Development of the C4 inventory: a measure of common characteristics that complicate care in outpatient psychiatry

J Comorb. 2016 May 25;6(2):56-64. doi: 10.15256/joc.2016.6.66. eCollection 2016.

Abstract

Background: Psychiatric syndromes are complicated by comorbidity and other factors that burden patients, making guideline-informed psychiatric care challenging, and negatively affecting outcome. A comprehensive intake tool could improve the quality of care. Existing tools to quantify these characteristics do not identify specific complications and may not be sensitive to phenomena that are common in psychiatric outpatients.

Objective: To develop a practical inventory to capture observations related to complex care in psychiatric outpatients and quantify the overall burden of complicating factors.

Design: We developed a checklist inventory through literature review and clinical experience. The inventory was tested and compared with related measures in a cross-sectional study of 410 consenting outpatients at the time of initial assessment.

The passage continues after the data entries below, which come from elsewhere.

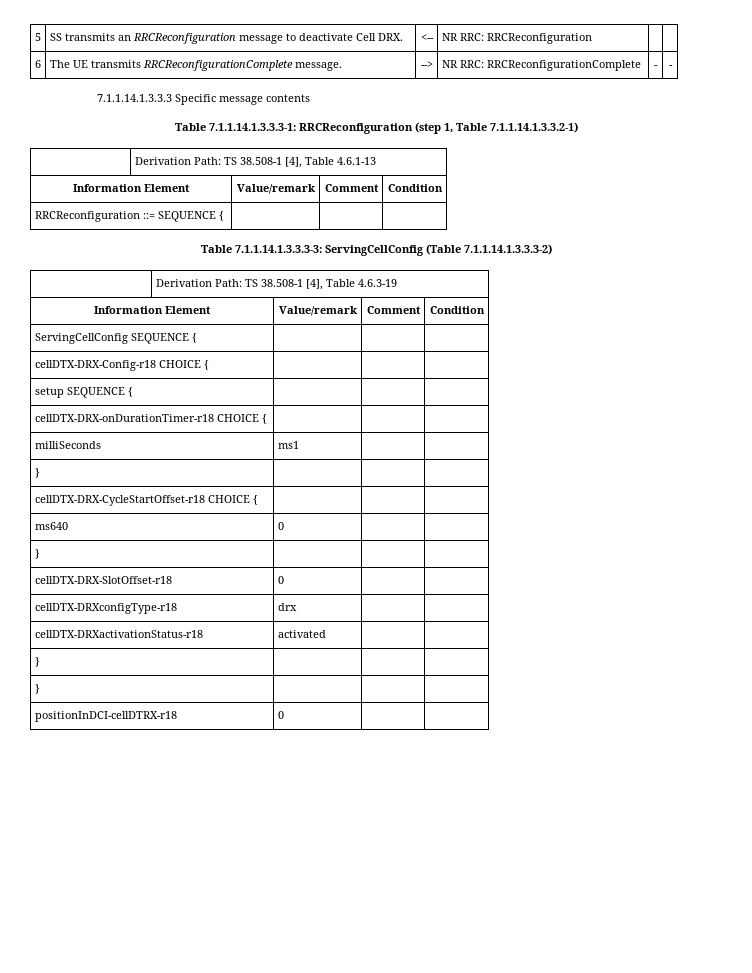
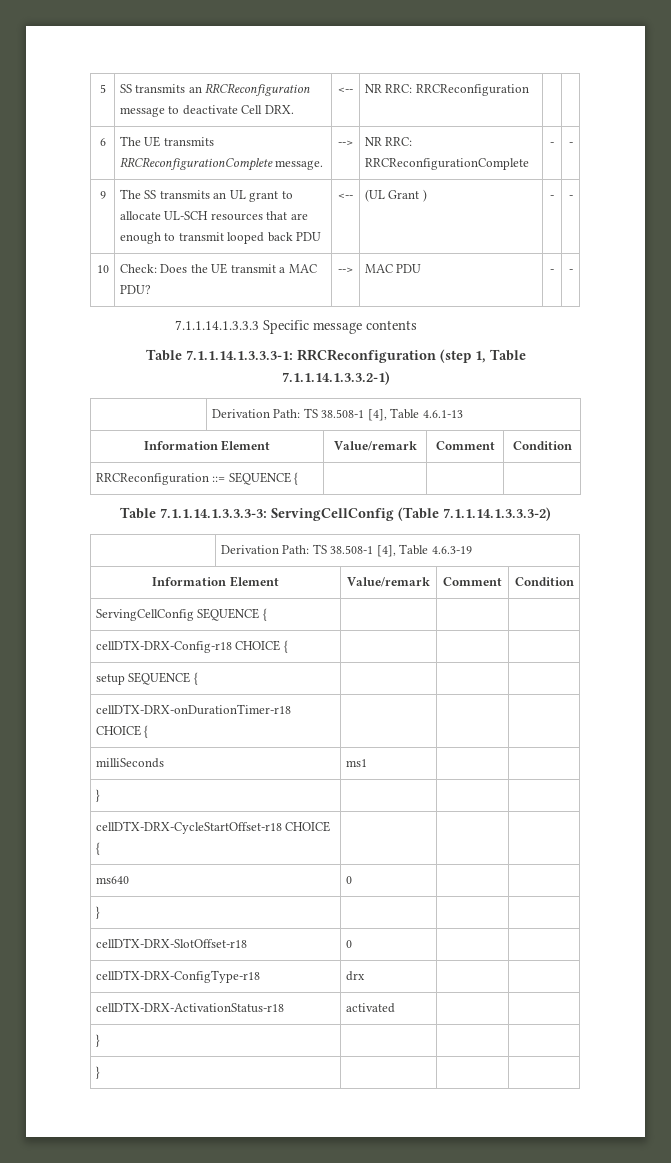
+ 9 | The SS transmits an UL grant to allocate UL-SCH resources that are enough to transmit looped back PDU | <-- | (UL Grant ) | - | -
+ 10 | Check: Does the UE transmit a MAC PDU? | --> | MAC PDU | - | -
- cellDTX-DRXconfigType-r18 | drx | |
+ cellDTX-DRX-ConfigType-r18 | drx | |
- cellDTX-DRXactivationStatus-r18 | activated | |
+ cellDTX-DRX-ActivationStatus-r18 | activated | |
- positionInDCI-cellDTRX-r18 | 0 | |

Results: The summed score of inventory checklist items was significantly correlated with patient-assessed measures of distress (K10, r=0.36) and function (WHODAS 2.0, r=0.31), and physician-assessed measures of function (GAF, r=-0.42), number of psychiatric diagnoses [F(df3)=33.6], and most complex diagnosis [F(df3)=37.4]. In 53 patients whose assessment was observed by two clinicians, inter-rater reliability was acceptable for both total inventory score (intraclass correlation, single measures = 0.74) and agreement on specific items (mean agreement score = 90%).

Conclusions: The Psychiatric C4 Inventory is a reliable instrument for psychiatrists that captures information that may be useful for quality improvement and resource planning. It demonstrates convergent validity with measures of patient distress, function, and complexity. Further tests of validity and replication in other settings are warranted.

Keywords: Comorbidity; checklist; child abuse; mental disorders; social determinants of health; substance-related disorders.